Top of DATA UNDER STUDY

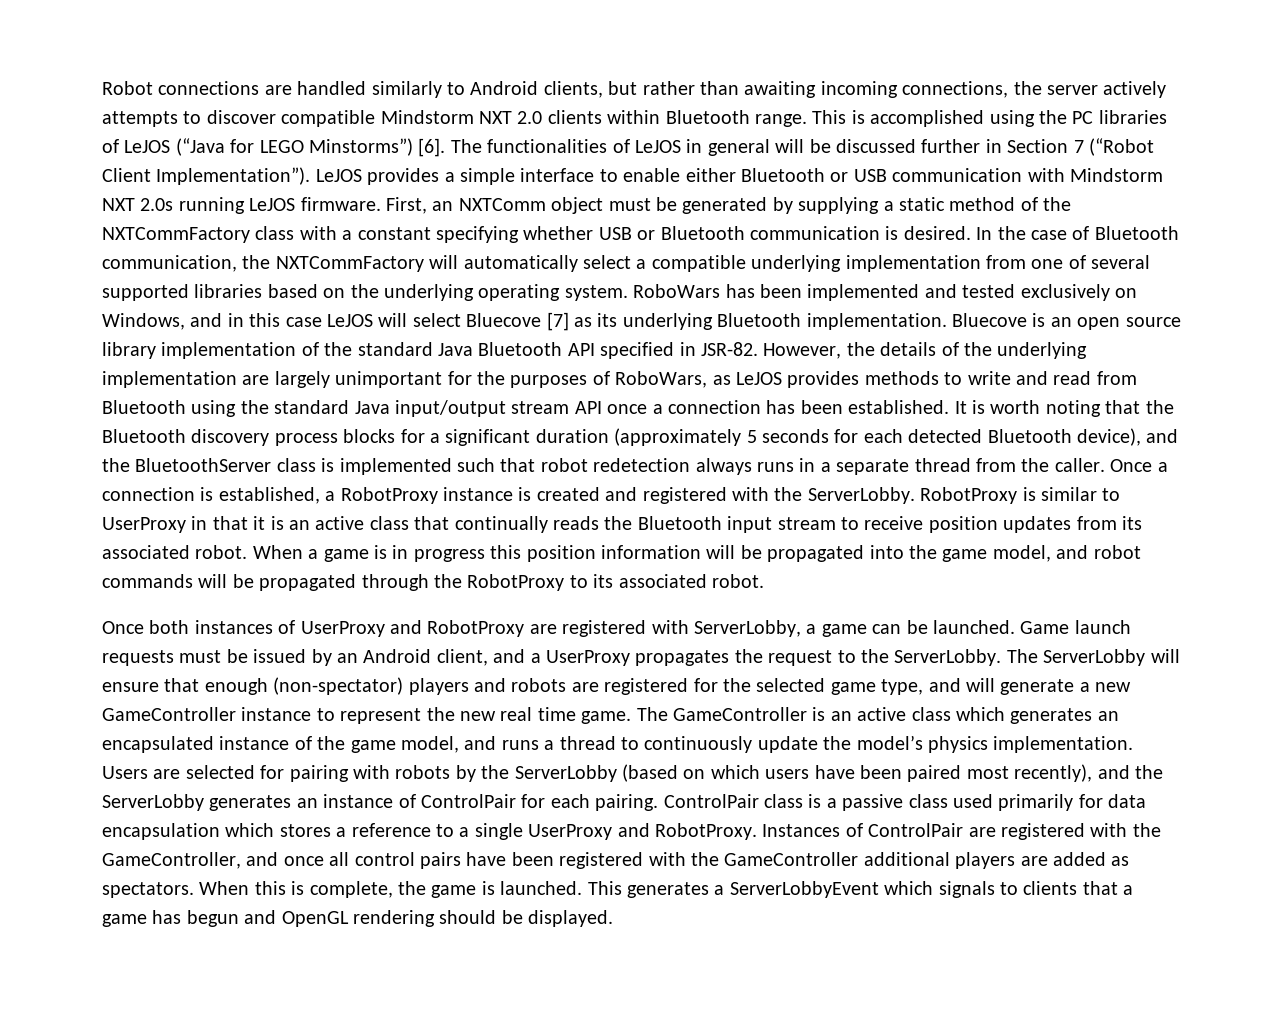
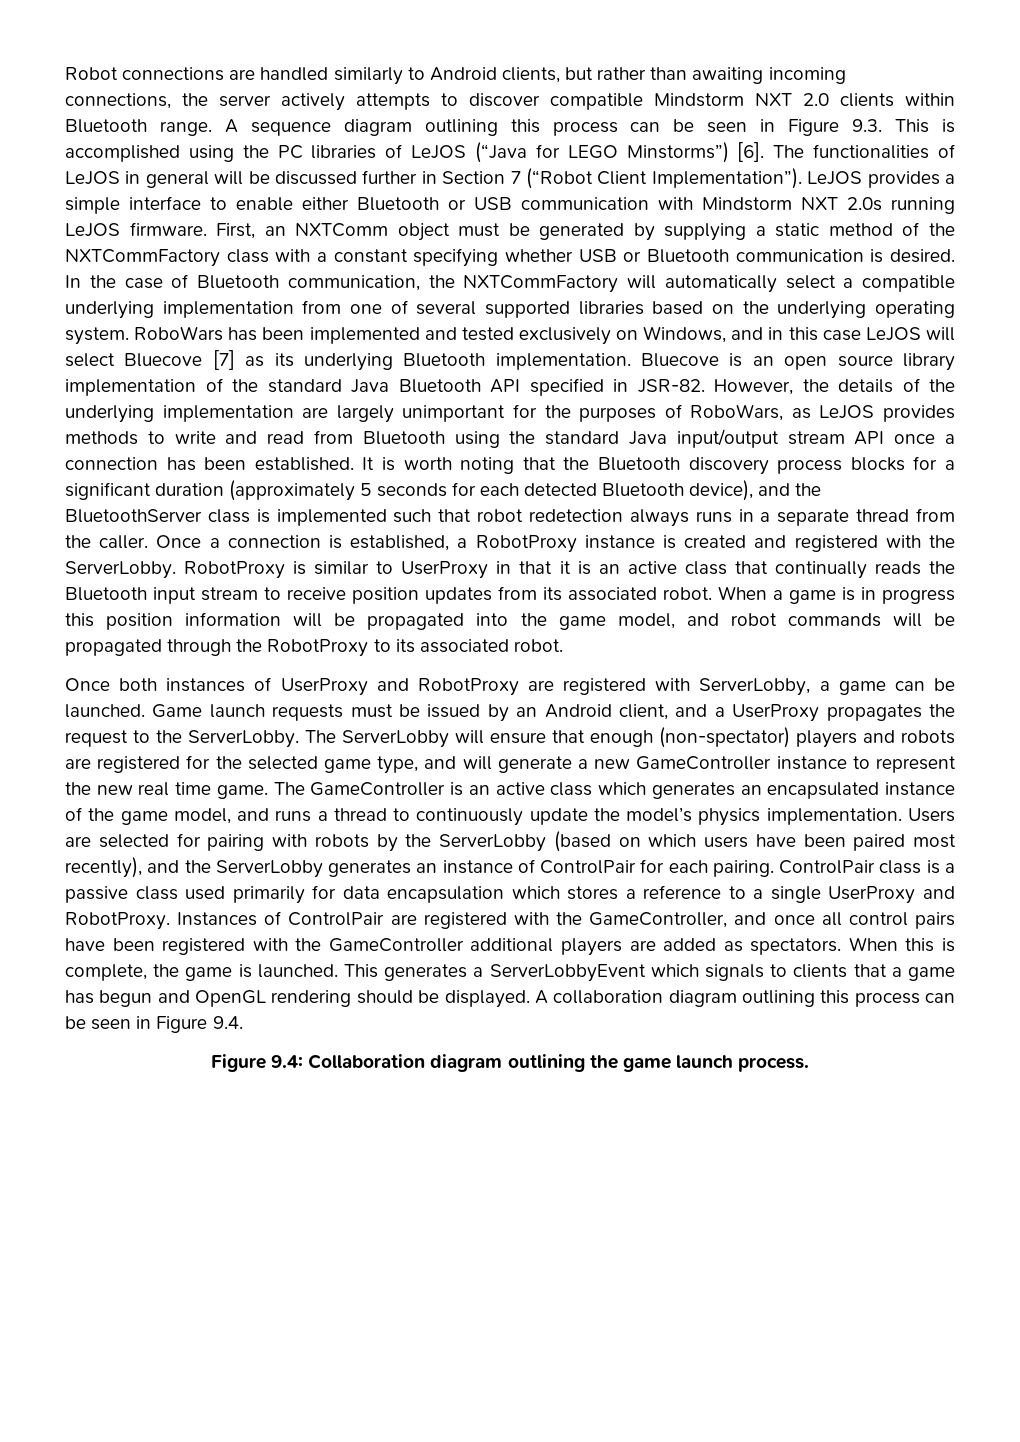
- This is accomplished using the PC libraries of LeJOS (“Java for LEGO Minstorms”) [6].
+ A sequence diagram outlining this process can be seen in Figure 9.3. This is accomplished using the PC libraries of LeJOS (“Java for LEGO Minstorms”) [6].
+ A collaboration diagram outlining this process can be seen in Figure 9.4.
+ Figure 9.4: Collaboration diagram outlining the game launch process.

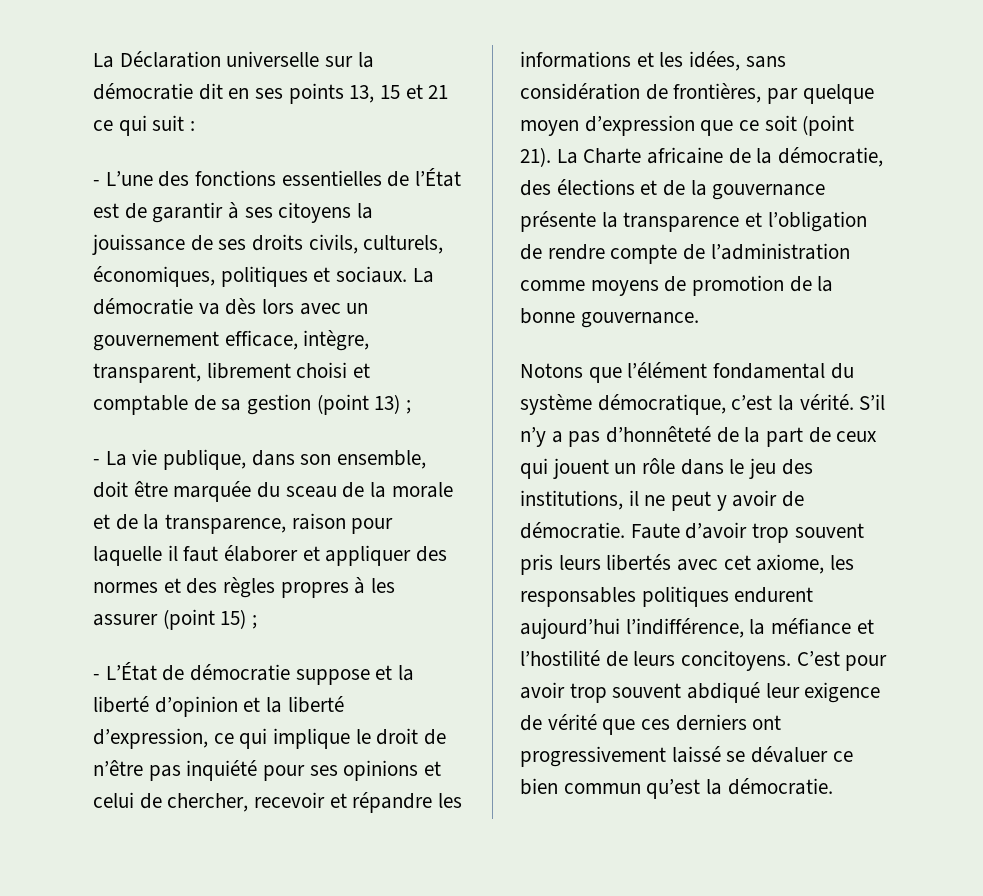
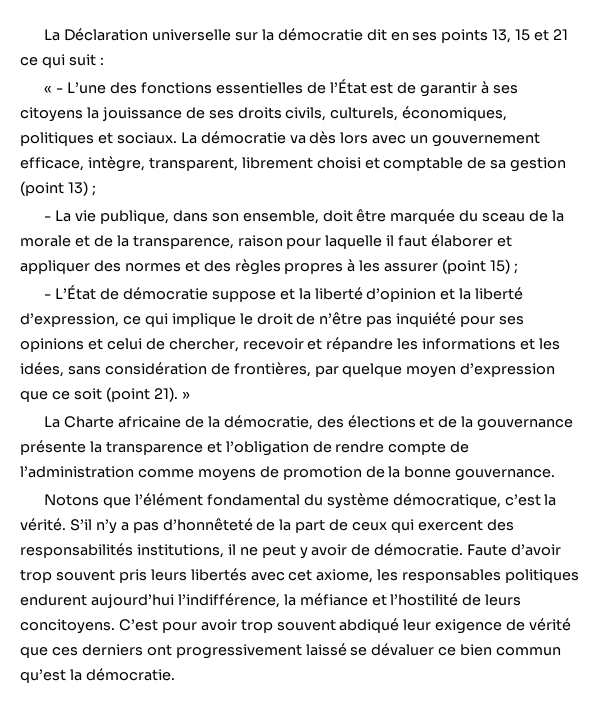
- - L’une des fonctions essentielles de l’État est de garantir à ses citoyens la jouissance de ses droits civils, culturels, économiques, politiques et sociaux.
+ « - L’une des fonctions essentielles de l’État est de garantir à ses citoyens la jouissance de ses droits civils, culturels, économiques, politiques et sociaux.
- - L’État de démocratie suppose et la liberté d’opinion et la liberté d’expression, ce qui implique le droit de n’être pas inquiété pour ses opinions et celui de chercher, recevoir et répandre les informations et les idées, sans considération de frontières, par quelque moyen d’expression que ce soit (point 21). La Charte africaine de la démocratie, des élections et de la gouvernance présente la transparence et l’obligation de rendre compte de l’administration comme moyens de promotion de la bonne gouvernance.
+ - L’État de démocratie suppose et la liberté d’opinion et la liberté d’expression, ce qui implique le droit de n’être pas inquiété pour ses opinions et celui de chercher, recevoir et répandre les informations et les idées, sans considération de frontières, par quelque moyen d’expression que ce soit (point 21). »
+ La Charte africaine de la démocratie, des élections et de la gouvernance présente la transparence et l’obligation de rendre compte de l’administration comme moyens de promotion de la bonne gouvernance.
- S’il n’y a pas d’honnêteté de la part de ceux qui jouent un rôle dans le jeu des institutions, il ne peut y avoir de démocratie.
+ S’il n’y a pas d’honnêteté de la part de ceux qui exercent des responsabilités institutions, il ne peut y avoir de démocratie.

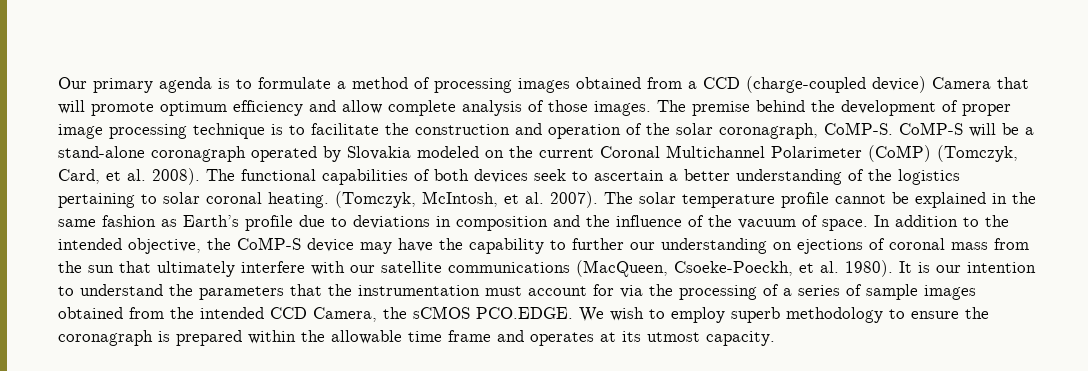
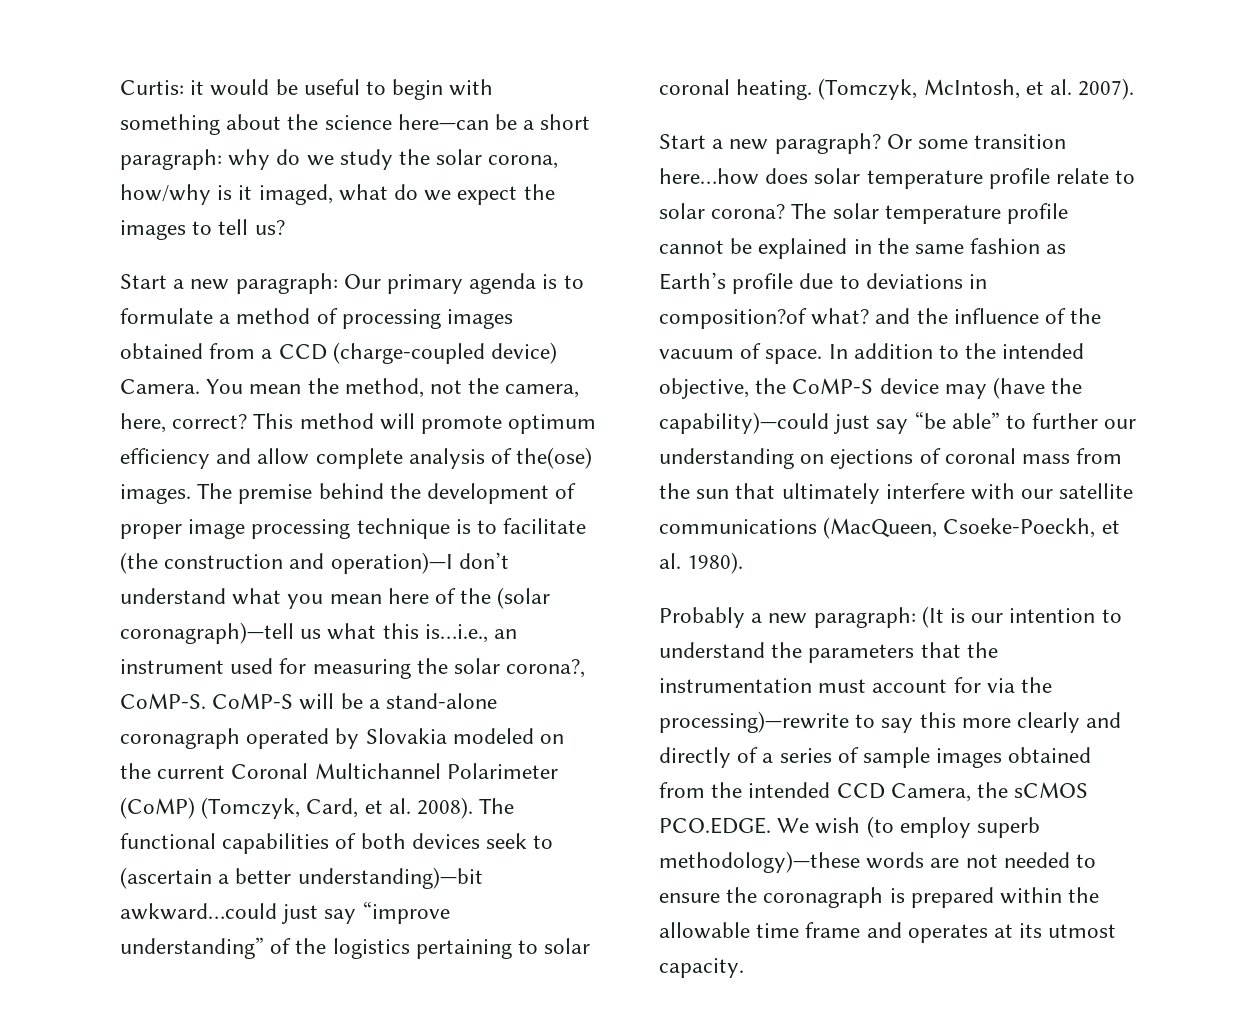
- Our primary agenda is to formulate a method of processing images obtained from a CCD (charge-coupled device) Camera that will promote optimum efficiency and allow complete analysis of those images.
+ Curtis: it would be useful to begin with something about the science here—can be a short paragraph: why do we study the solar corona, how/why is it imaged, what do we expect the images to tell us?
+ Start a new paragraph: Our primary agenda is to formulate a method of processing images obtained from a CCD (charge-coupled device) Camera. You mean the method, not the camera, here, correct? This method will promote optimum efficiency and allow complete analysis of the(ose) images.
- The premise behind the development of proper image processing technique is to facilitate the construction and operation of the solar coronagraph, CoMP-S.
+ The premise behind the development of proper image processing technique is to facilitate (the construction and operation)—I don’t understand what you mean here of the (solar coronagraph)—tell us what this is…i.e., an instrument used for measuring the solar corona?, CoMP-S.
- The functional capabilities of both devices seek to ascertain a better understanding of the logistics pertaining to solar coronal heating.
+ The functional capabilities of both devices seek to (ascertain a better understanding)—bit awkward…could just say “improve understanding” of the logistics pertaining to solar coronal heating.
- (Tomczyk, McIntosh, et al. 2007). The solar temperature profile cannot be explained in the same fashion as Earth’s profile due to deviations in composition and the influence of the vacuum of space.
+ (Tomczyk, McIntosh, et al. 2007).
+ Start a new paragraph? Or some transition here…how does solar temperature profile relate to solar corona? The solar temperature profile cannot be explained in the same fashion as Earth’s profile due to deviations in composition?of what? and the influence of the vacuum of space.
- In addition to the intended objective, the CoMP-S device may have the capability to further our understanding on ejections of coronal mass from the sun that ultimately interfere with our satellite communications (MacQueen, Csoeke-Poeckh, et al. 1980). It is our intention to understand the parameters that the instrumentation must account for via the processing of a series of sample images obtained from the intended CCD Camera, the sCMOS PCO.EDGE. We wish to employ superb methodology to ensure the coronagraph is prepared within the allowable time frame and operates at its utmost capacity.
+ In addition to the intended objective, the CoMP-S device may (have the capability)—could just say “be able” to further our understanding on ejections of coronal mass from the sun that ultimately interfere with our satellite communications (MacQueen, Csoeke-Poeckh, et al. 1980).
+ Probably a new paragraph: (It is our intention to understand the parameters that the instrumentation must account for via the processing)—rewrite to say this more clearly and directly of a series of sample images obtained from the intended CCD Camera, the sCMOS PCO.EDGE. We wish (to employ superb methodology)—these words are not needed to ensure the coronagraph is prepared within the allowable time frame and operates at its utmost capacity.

Bottom of DATA UNDER STUDY

§ **INSTRUCTIONS TO FOLLOW**: In the entries above, the lines from the one bearing "- (Tomczyk, McIntosh, et" up to and including the one bearing "a new paragraph?" should be transcribed exactly; no other line is wanted.

§ **REPLY TO THE EXERCISE**:
- (Tomczyk, McIntosh, et al. 2007). The solar temperature profile cannot be explained in the same fashion as Earth’s profile due to deviations in composition and the influence of the vacuum of space.
+ (Tomczyk, McIntosh, et al. 2007).
+ Start a new paragraph? Or some transition here…how does solar temperature profile relate to solar corona? The solar temperature profile cannot be explained in the same fashion as Earth’s profile due to deviations in composition?of what? and the influence of the vacuum of space.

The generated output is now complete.